06/07/2010

A estranha passageira

Stanislaw Ponte Preta

- O senhor sabe? É a primeira vez que eu viajo de avião. Estou com zero hora de vôo – e riu nervosinha, coitada.

Depois me pediu que eu me sentasse ao seu lado, pois me achava muito calmo e isto iria fazer-lhe bem. Lá se ia a oportunidade de ler o romance policial que eu comprara no aeroporto, para me distrair na viagem. Suspirei e fiz o bacano respondendo que estava às suas ordens.

Madama entrou no avião sobraçando um monte de embrulhos, que segurava desajeitadamente.

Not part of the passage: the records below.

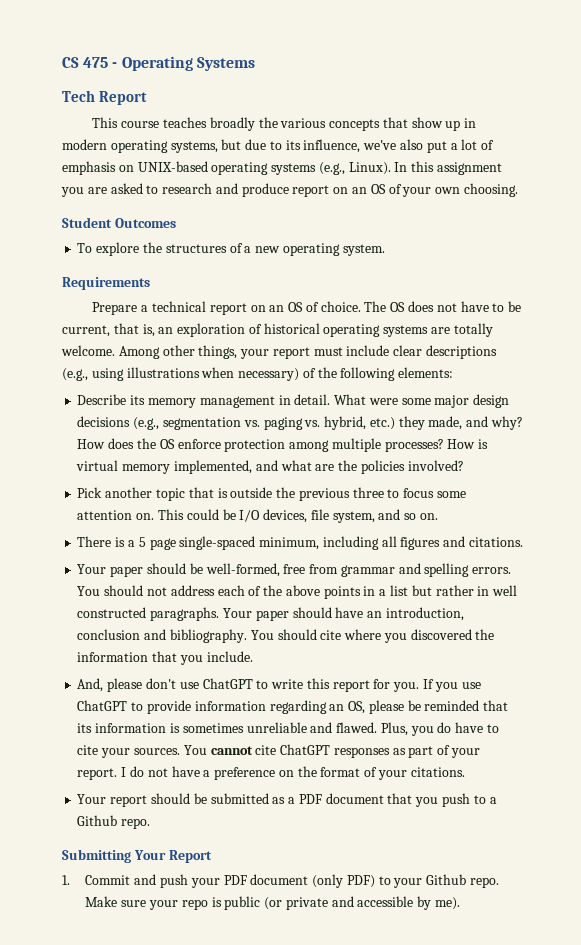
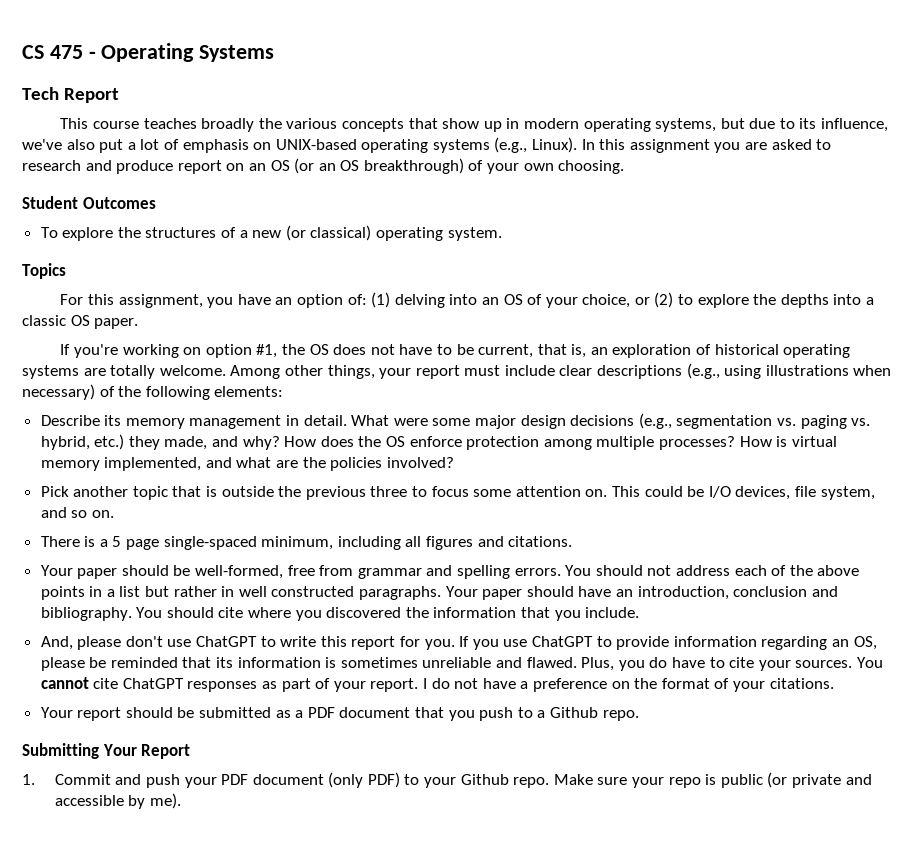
- In this assignment you are asked to research and produce report on an OS of your own choosing.
+ In this assignment you are asked to research and produce report on an OS (or an OS breakthrough) of your own choosing.
- To explore the structures of a new operating system.
+ To explore the structures of a new (or classical) operating system.
- Requirements
- Prepare a technical report on an OS of choice. The OS does not have to be current, that is, an exploration of historical operating systems are totally welcome.
+ Topics
+ For this assignment, you have an option of: (1) delving into an OS of your choice, or (2) to explore the depths into a classic OS paper.
+ If you're working on option #1, the OS does not have to be current, that is, an exploration of historical operating systems are totally welcome.

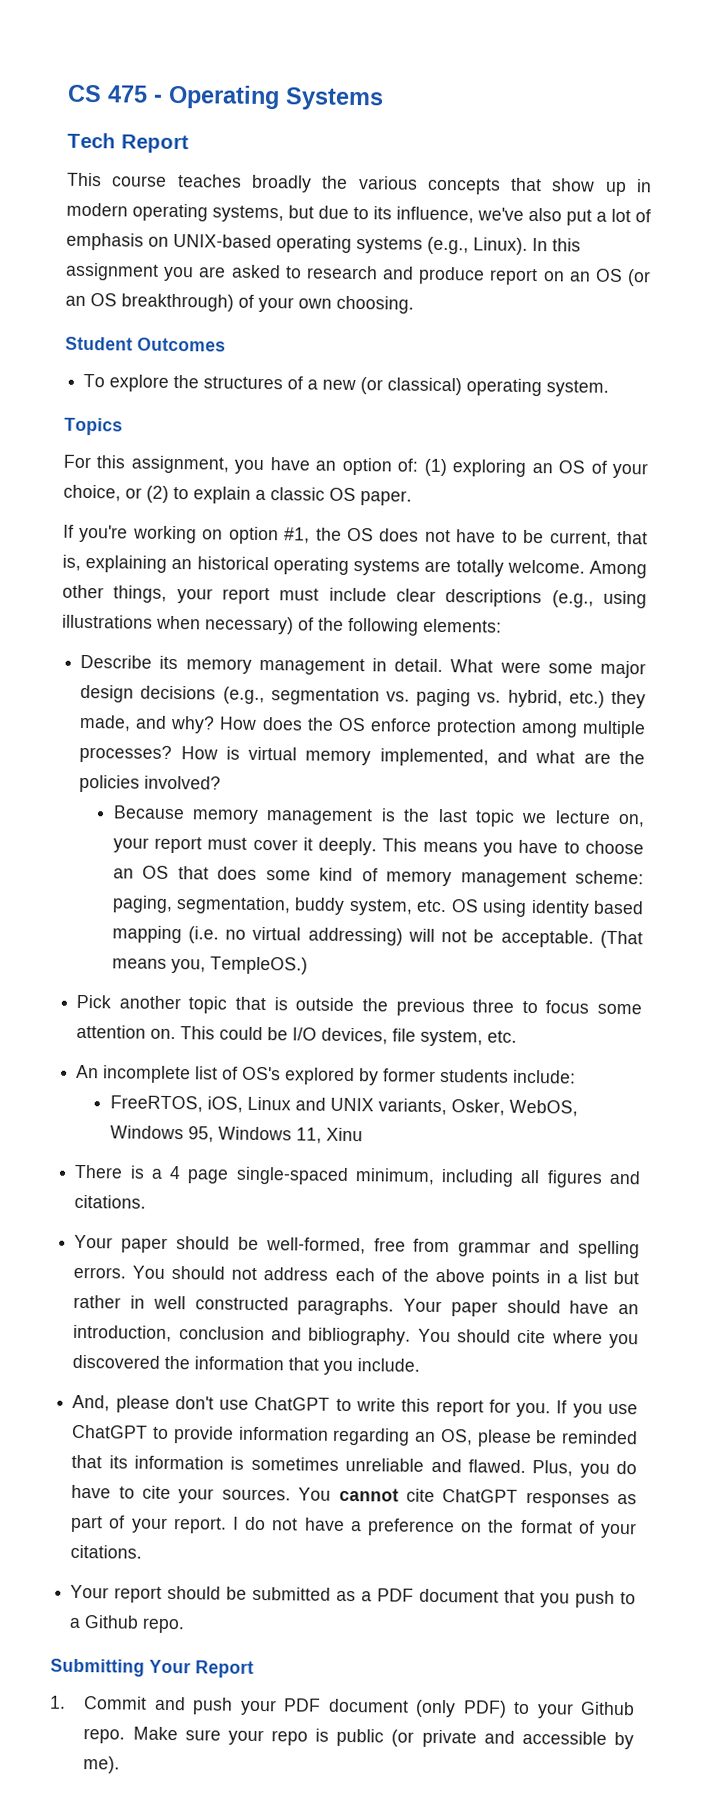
- For this assignment, you have an option of: (1) delving into an OS of your choice, or (2) to explore the depths into a classic OS paper.
+ For this assignment, you have an option of: (1) exploring an OS of your choice, or (2) to explain a classic OS paper.
- If you're working on option #1, the OS does not have to be current, that is, an exploration of historical operating systems are totally welcome.
+ If you're working on option #1, the OS does not have to be current, that is, explaining an historical operating systems are totally welcome.
+ Because memory management is the last topic we lecture on, your report must cover it deeply. This means you have to choose an OS that does some kind of memory management scheme: paging, segmentation, buddy system, etc. OS using identity based mapping (i.e. no virtual addressing) will not be acceptable. (That means you, TempleOS.)
- This could be I/O devices, file system, and so on.
+ This could be I/O devices, file system, etc.
+ An incomplete list of OS's explored by former students include:
+ FreeRTOS, iOS, Linux and UNIX variants, Osker, WebOS, Windows 95, Windows 11, Xinu
- There is a 5 page single-spaced minimum, including all figures and citations.
+ There is a 4 page single-spaced minimum, including all figures and citations.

Gorda como era, custou a se encaixar na poltrona e arrumar todos aqueles pacotes. Depois não sabia como amarrar o cinto e eu tive que realizar essa operação em sua farta cintura.

Afinal estava ali pronta para viajar. Os outros passageiros estavam já se divertindo às minhas custas, a zombar do meu embaraço ante as perguntas que aquela senhora me fazia aos berros, como se estivesse em sua casa, entre pessoas íntimas. A coisa foi ficando ridícula:

- Para que esse saquinho aí? - foi a pergunta que fez, num tom de voz que parecia que ela estava no Rio e eu em São Paulo.

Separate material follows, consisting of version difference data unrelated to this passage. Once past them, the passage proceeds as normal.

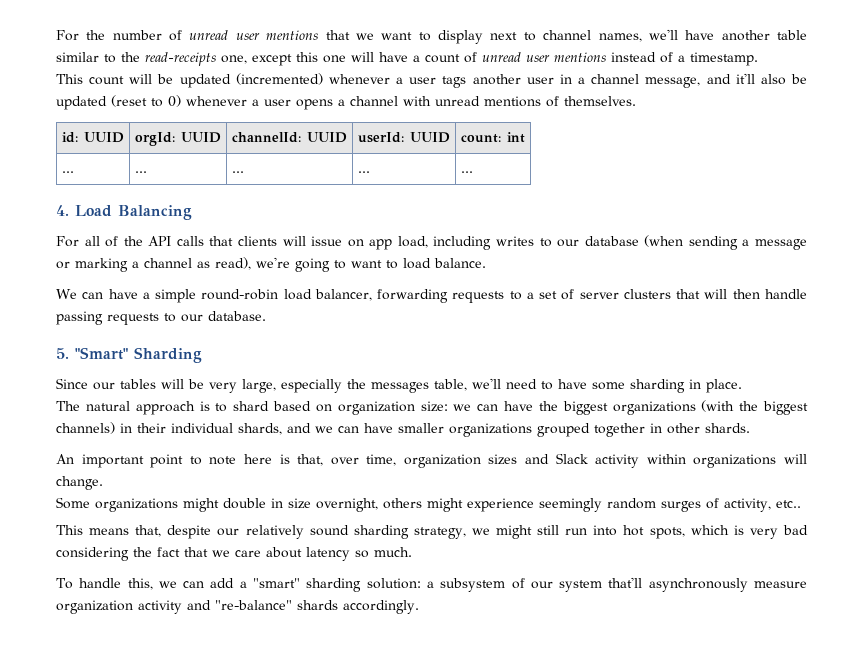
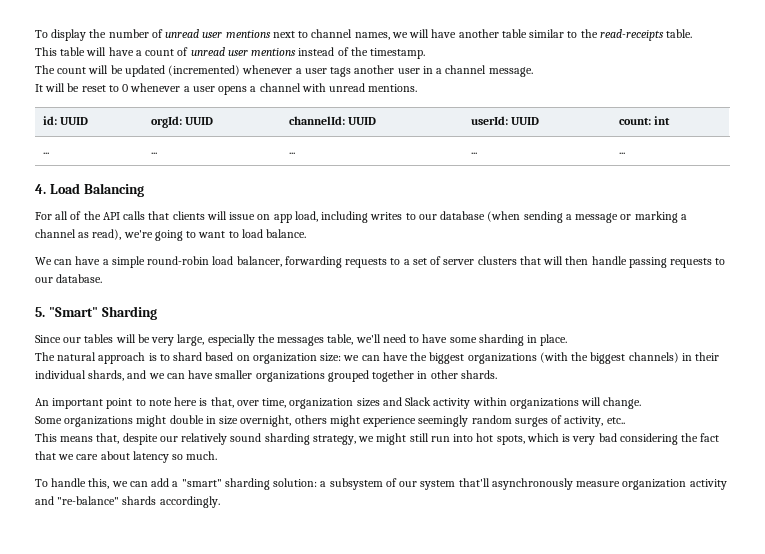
- For the number of unread user mentions that we want to display next to channel names, we'll have another table similar to the read-receipts one, except this one will have a count of unread user mentions instead of a timestamp.
+ To display the number of unread user mentions next to channel names, we will have another table similar to the read-receipts table.
+ This table will have a count of unread user mentions instead of the timestamp.
- This count will be updated (incremented) whenever a user tags another user in a channel message, and it'll also be updated (reset to 0) whenever a user opens a channel with unread mentions of themselves.
+ The count will be updated (incremented) whenever a user tags another user in a channel message.
+ It will be reset to 0 whenever a user opens a channel with unread mentions.

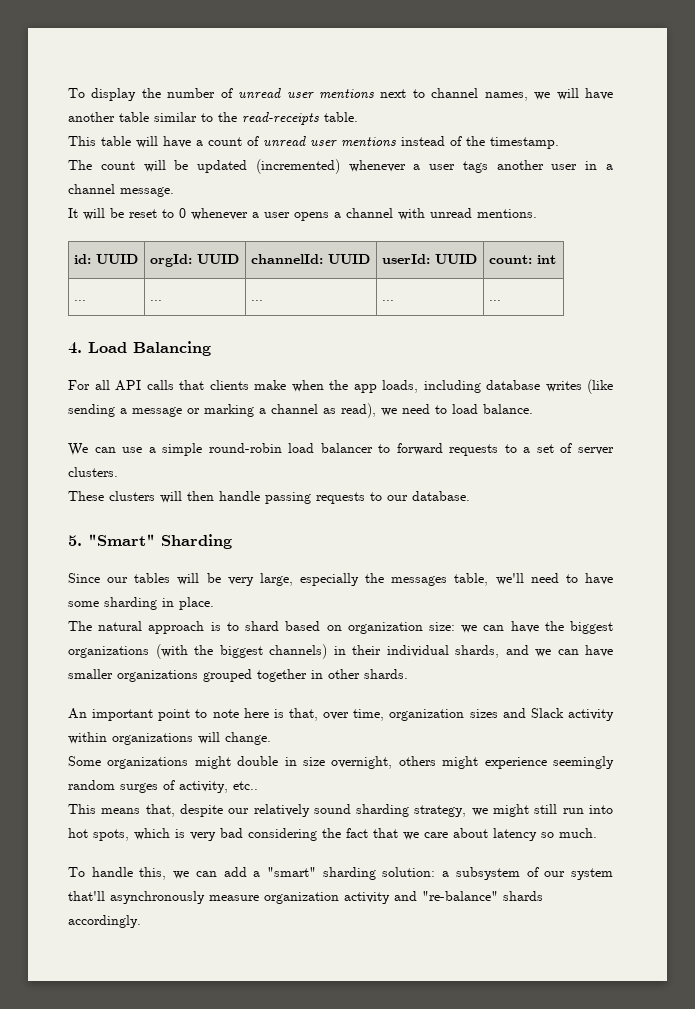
- For all of the API calls that clients will issue on app load, including writes to our database (when sending a message or marking a channel as read), we're going to want to load balance.
+ For all API calls that clients make when the app loads, including database writes (like sending a message or marking a channel as read), we need to load balance.
- We can have a simple round-robin load balancer, forwarding requests to a set of server clusters that will then handle passing requests to our database.
+ We can use a simple round-robin load balancer to forward requests to a set of server clusters.
+ These clusters will then handle passing requests to our database.

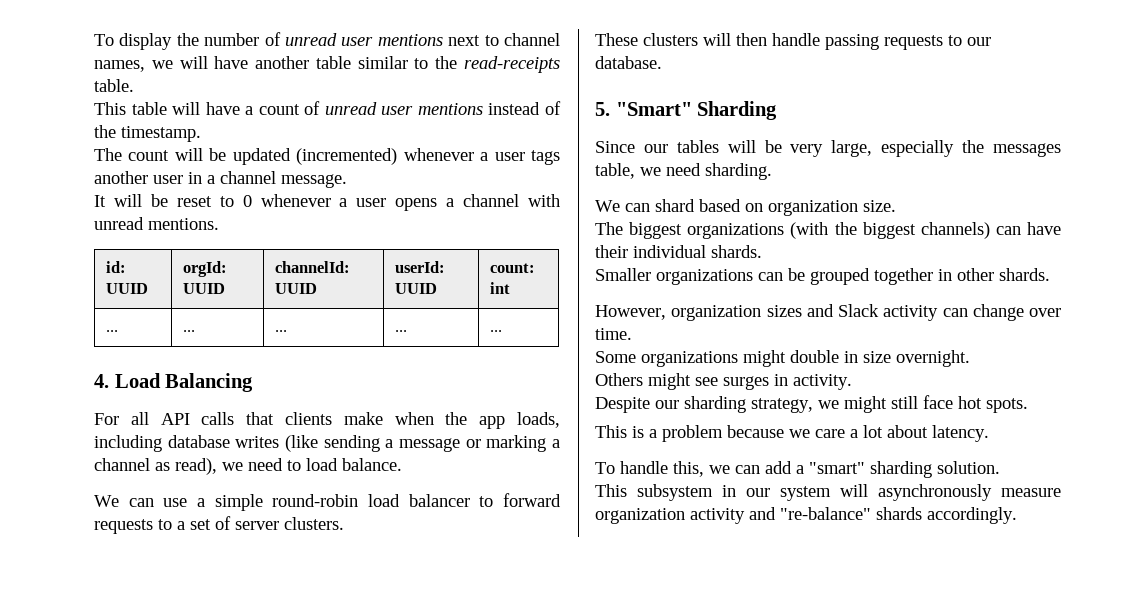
- Since our tables will be very large, especially the messages table, we'll need to have some sharding in place.
- The natural approach is to shard based on organization size: we can have the biggest organizations (with the biggest channels) in their individual shards, and we can have smaller organizations grouped together in other shards.
+ Since our tables will be very large, especially the messages table, we need sharding.
+ We can shard based on organization size.
+ The biggest organizations (with the biggest channels) can have their individual shards.
+ Smaller organizations can be grouped together in other shards.
- An important point to note here is that, over time, organization sizes and Slack activity within organizations will change.
+ However, organization sizes and Slack activity can change over time.
- Some organizations might double in size overnight, others might experience seemingly random surges of activity, etc..
- This means that, despite our relatively sound sharding strategy, we might still run into hot spots, which is very bad considering the fact that we care about latency so much.
+ Some organizations might double in size overnight.
+ Others might see surges in activity.
+ Despite our sharding strategy, we might still face hot spots.
+ This is a problem because we care a lot about latency.
- To handle this, we can add a "smart" sharding solution: a subsystem of our system that'll asynchronously measure organization activity and "re-balance" shards accordingly.
+ To handle this, we can add a "smart" sharding solution.
+ This subsystem in our system will asynchronously measure organization activity and "re-balance" shards accordingly.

- É para a senhora usar em caso de necessidade - respondi baixinho.

Tenho certeza de que ninguém ouviu minha resposta, mas todos adivinharam qual foi, porque ela arregalou os olhos e exclamou:

- Uai... as necessidades neste saquinho? No avião não tem banheiro?

Alguns passageiros riram, outros - por fineza - fingiram ignorar o lamentável equívoco da incômoda passageira de primeira viagem. Mas ela era um azougue (1) (embora com tantas carnes parecesse mais um açougue) e não parava de badalar. Olhava para trás, olhava para cima, mexia na poltrona e quase levou um tombo, quando puxou a alavanca e empurrou o encosto com força, caindo para trás e esparramando embrulhos para todos os lados.

O comandante já esquentara os motores e a aeronave estava parada, esperando ordens para ganhar a pista de decolagem. Percebi que minha vizinha de banco apertava os olhos e lia qualquer coisa. Logo veio a pergunta:

- Quem é essa tal de emergência que tem uma porta só pra ela?

Expliquei que emergência não era ninguém, a porta é que era de emergência, isto é, em caso de necessidade, saía-se por ela.

Madama sossegou e os outros passageiros já estavam conformados com o término do "show".

Mesmo os que mais de divertiam com ele resolveram abrir os jornais, revistas ou se acomodarem para tirar uma pestana durante a viagem.

Foi quando madama deu o último vexame. Olhou pela janela (ela pedira para ficar do lado da janela para ver a paisagem) e gritou:

- Puxa vida!!!

Todos olharam para ela, inclusive eu. Madama apontou para a janela e disse:

- Olha lá embaixo.

Eu olhei. E ela acrescentou: - Como nós estamos voando alto, moço. Olha só... o pessoal lá embaixo até parece formiga.

Suspirei e lasquei:

- Minha senhora, aquilo são formigas mesmo. O avião ainda não levantou vôo.


 

Stanislaw Ponte Preta (pseudônimo de Sérgio Porto, 1923 – 1968). Cronista, escreveu para jornais, rádio e televisão, criando uma galeria de personagens, por meio dos quais satirizava a vida carioca e nacional. Principais obras: Tia Zulmira e eu: Primo Altamirando e elas: O festival de besteiras que assola o país: Febeapá nº2:Febeapá nº 3: O distraído Rosamundo: Bonifácio, o patriota: País do crioulo doido: A máquina de fazer doido.